What is the solution to take care of that embarrassing sound so i can continue driving  sound like I'm humping da bed whiled driving.....


----------



## DJ Englewood

Callejeros C.C. said:


> i was wondering that I've seen few cars out there driving around while da back keep bouncing it squeek in da back n now my car starting to do dat da same so here da question.
> What is the solution to take care of that embarrassing sound so i can continue driving  sound like I'm humping da bed whiled driving.....


may be the cylindersrubbing the metal of the trunk floor keep your car at the height that you hear the noise and go in the trunk and see if its touching


----------



## N.O.Bricks

I need advice on a front/back setup,just something to make it lay and raise for driving ,do i have to reinforce anything and what? I have a 65 impala coupe.thanks


----------



## Callejeros C.C.

DJ Englewood said:


> may be the cylindersrubbing the metal of the trunk floor keep your car at the height that you hear the noise and go in the trunk and see if its touching


Well i notice it is touching n rubbing.... am i suppose to make the hole longer or wider hole


----------



## boxer239

How do I know when my switch fries? It did a sizzling noise and now my solenoids click, doesn't go up but does go down.


----------



## 305chino

boxer239 said:


> How do I know when my switch fries? It did a sizzling noise and now my solenoids click, doesn't go up but does go down.

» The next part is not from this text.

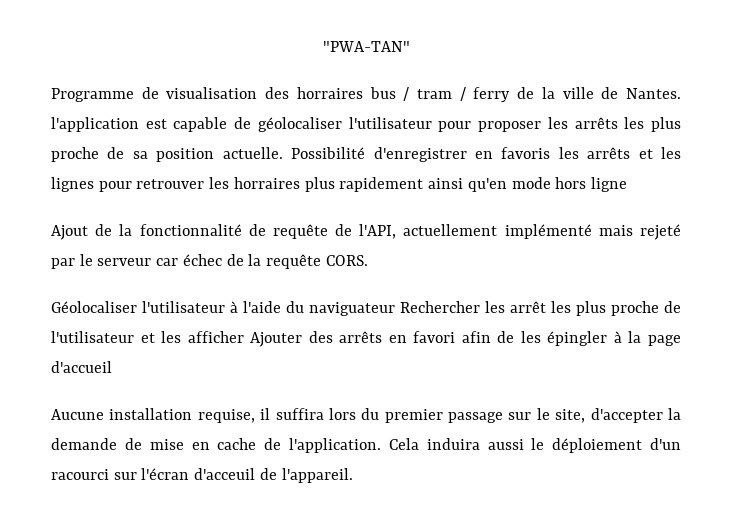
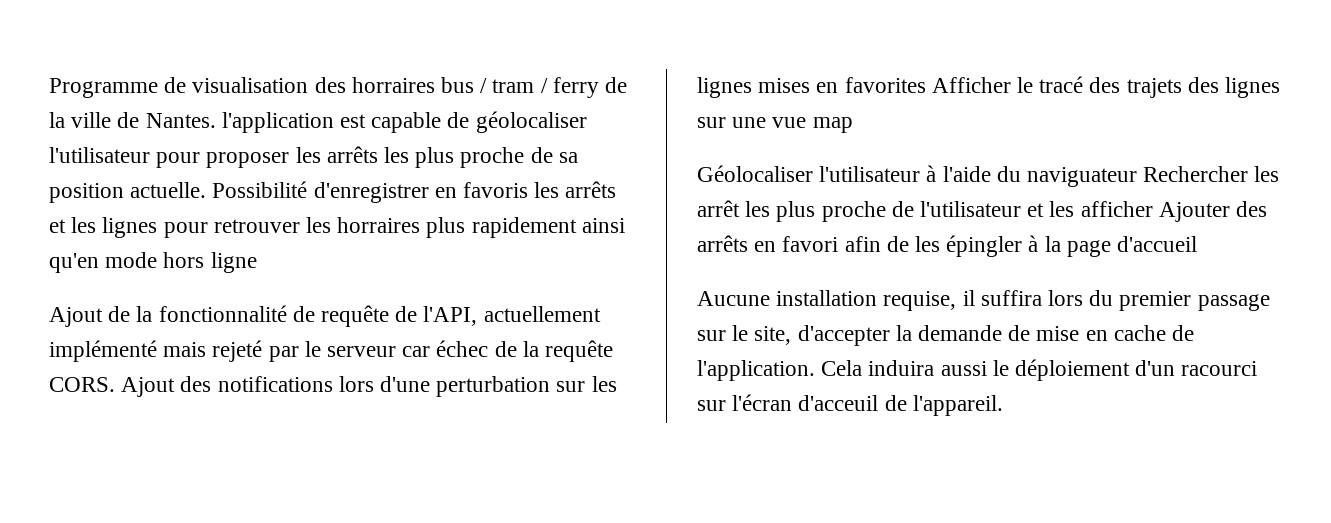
[322,41,410,52] "PWA-TAN" // -> (49, 88) none
(368, 260) none -> [121,376,617,397] [697,76,1281,98] [697,117,853,133] Ajout des notifications lors d'une perturbation sur les lignes mises en favorites Afficher le tracé des trajets des lignes sur une vue map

Sounds like u got a lose connection or a bad battery recheck all connections & recharge batts,...the switches using don't go bad ,....


----------



## MrMrFootball82

do anybody have a diagram on how to plum'up the Frt & Bck pumps are they plumd'up the same way


----------



## moorevisual

Callejeros C.C. said:


> i was wondering that I've seen few cars out there driving around while da back keep bouncing it squeek in da back n now my car starting to do dat da same so here da question.
> What is the solution to take care of that embarrassing sound so i can continue driving  sound like I'm humping da bed whiled driving.....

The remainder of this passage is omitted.